======== Data provided
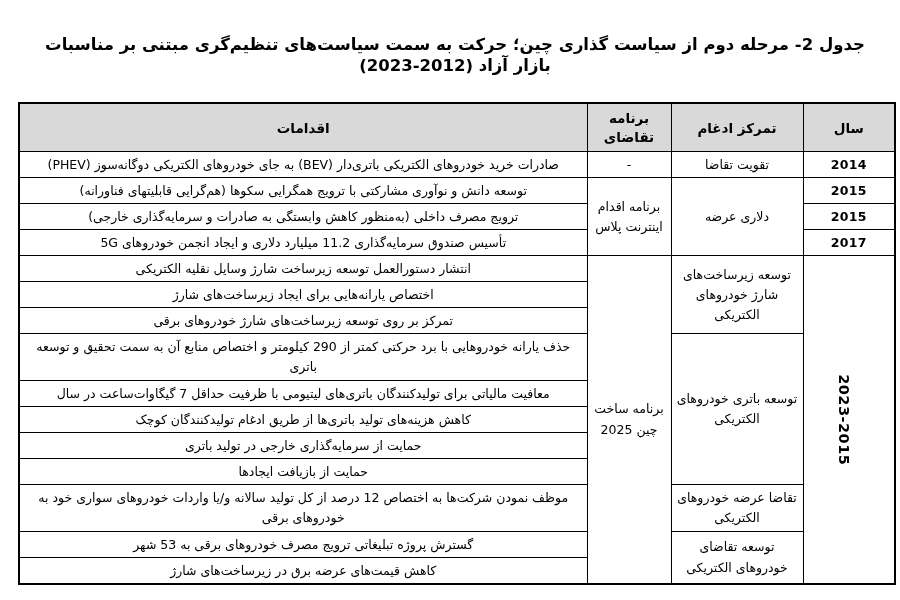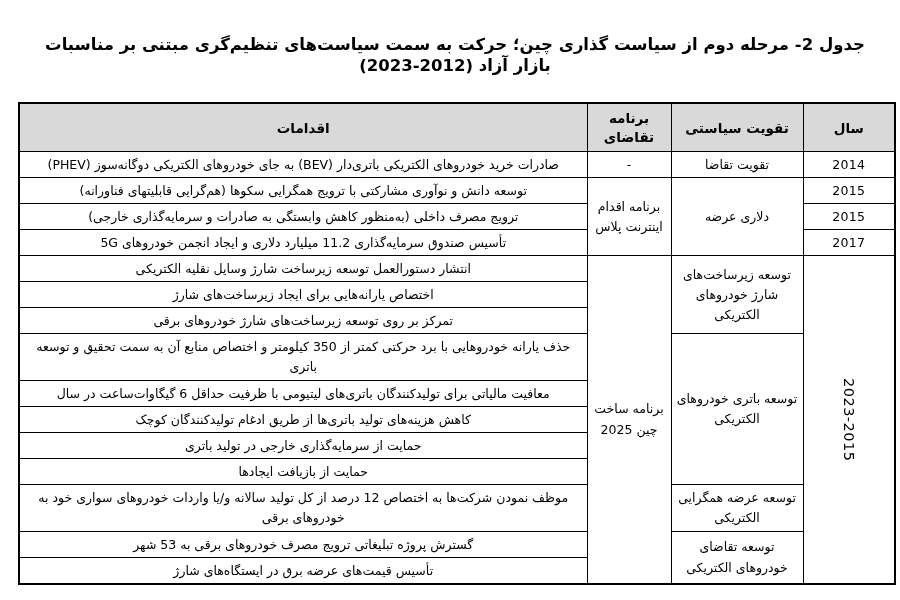"تقویت سیاستی" th { text: تقویت سیاستی -> تمرکز ادغام }
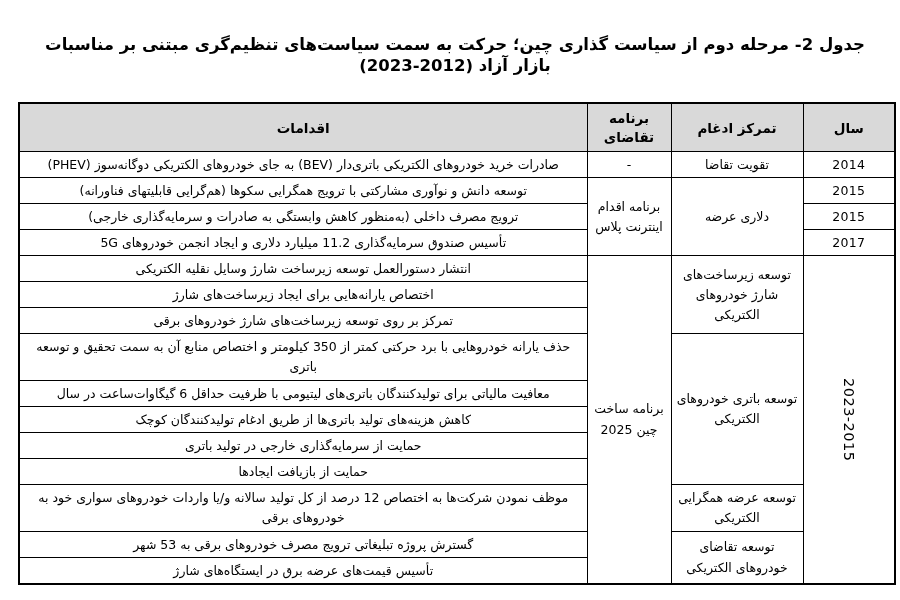"2014" td.year-cell { font-weight: none -> bold }
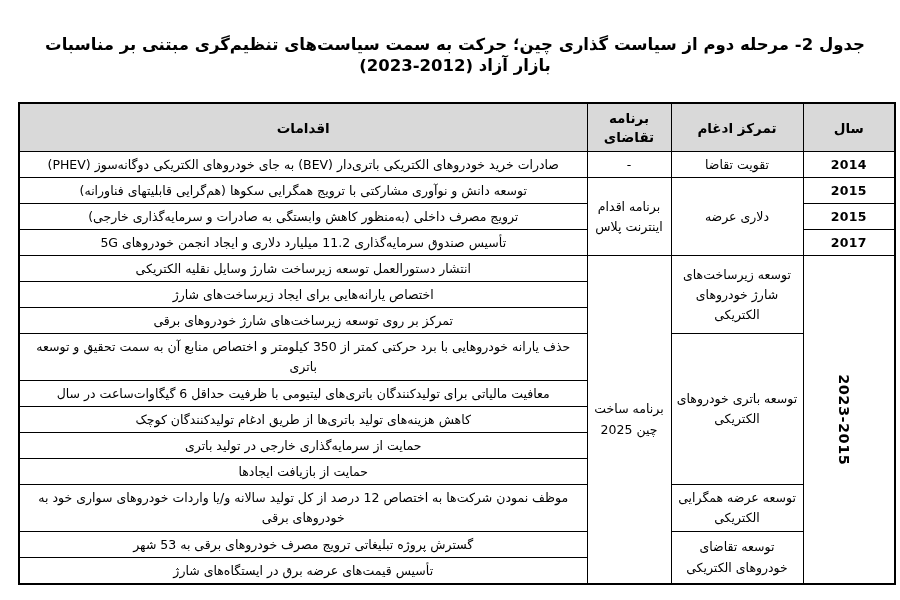"حذف یارانه خودروهایی با برد" td.action-cell { text: 350 -> 290 }
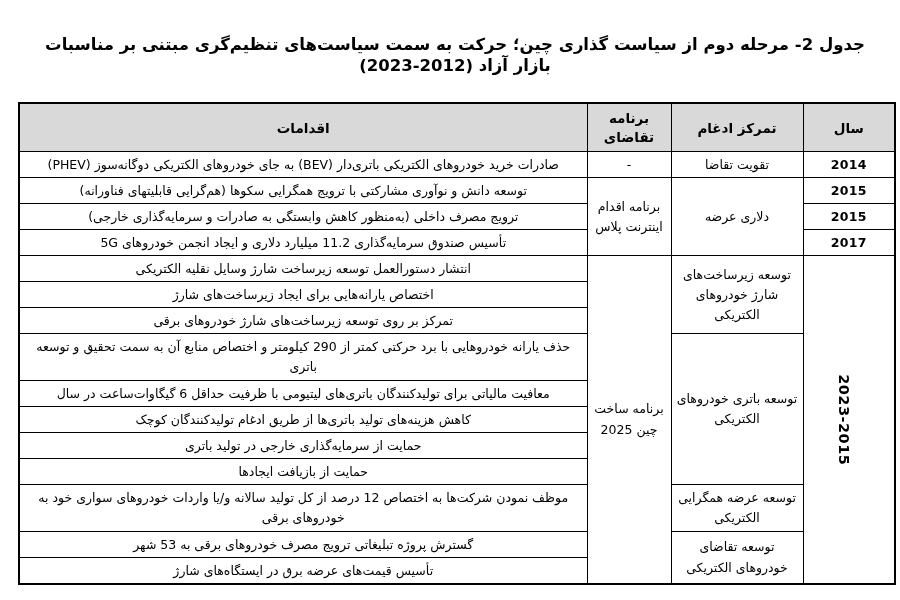"معافیت مالیاتی برای تولیدکنندگان" td.action-cell { text: 6 -> 7 }
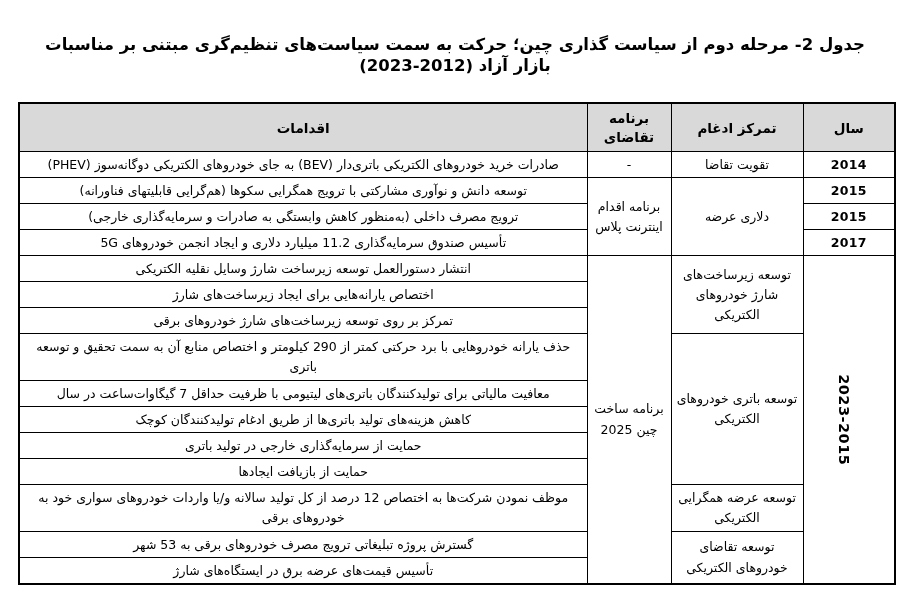"توسعه عرضه همگرایی الکتریکی" td.focus-cell { text: توسعه عرضه همگرایی -> تقاضا عرضه خودروهای }
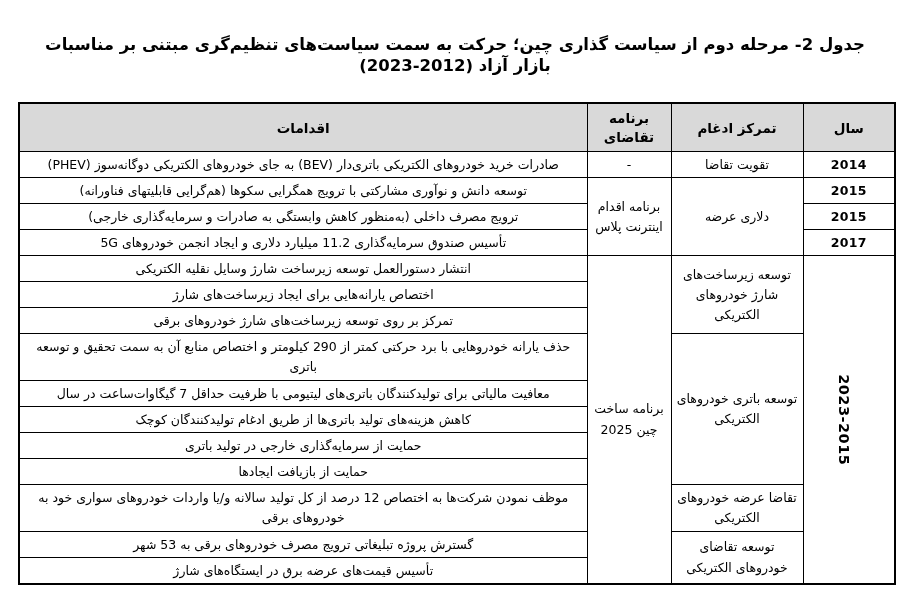"تأسیس قیمت‌های عرضه برق در" td.action-cell { text: تأسیس قیمت‌های عرضه برق در ایستگاه -> کاهش قیمت‌های عرضه برق در زیرساخت }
================
(Instructions for the task): Leaving the pictures out, write out all the material above exactly.

(Answer for the task):
"تقویت سیاستی" th { text: تقویت سیاستی -> تمرکز ادغام }
"2014" td.year-cell { font-weight: none -> bold }
"حذف یارانه خودروهایی با برد" td.action-cell { text: 350 -> 290 }
"معافیت مالیاتی برای تولیدکنندگان" td.action-cell { text: 6 -> 7 }
"توسعه عرضه همگرایی الکتریکی" td.focus-cell { text: توسعه عرضه همگرایی -> تقاضا عرضه خودروهای }
"تأسیس قیمت‌های عرضه برق در" td.action-cell { text: تأسیس قیمت‌های عرضه برق در ایستگاه -> کاهش قیمت‌های عرضه برق در زیرساخت }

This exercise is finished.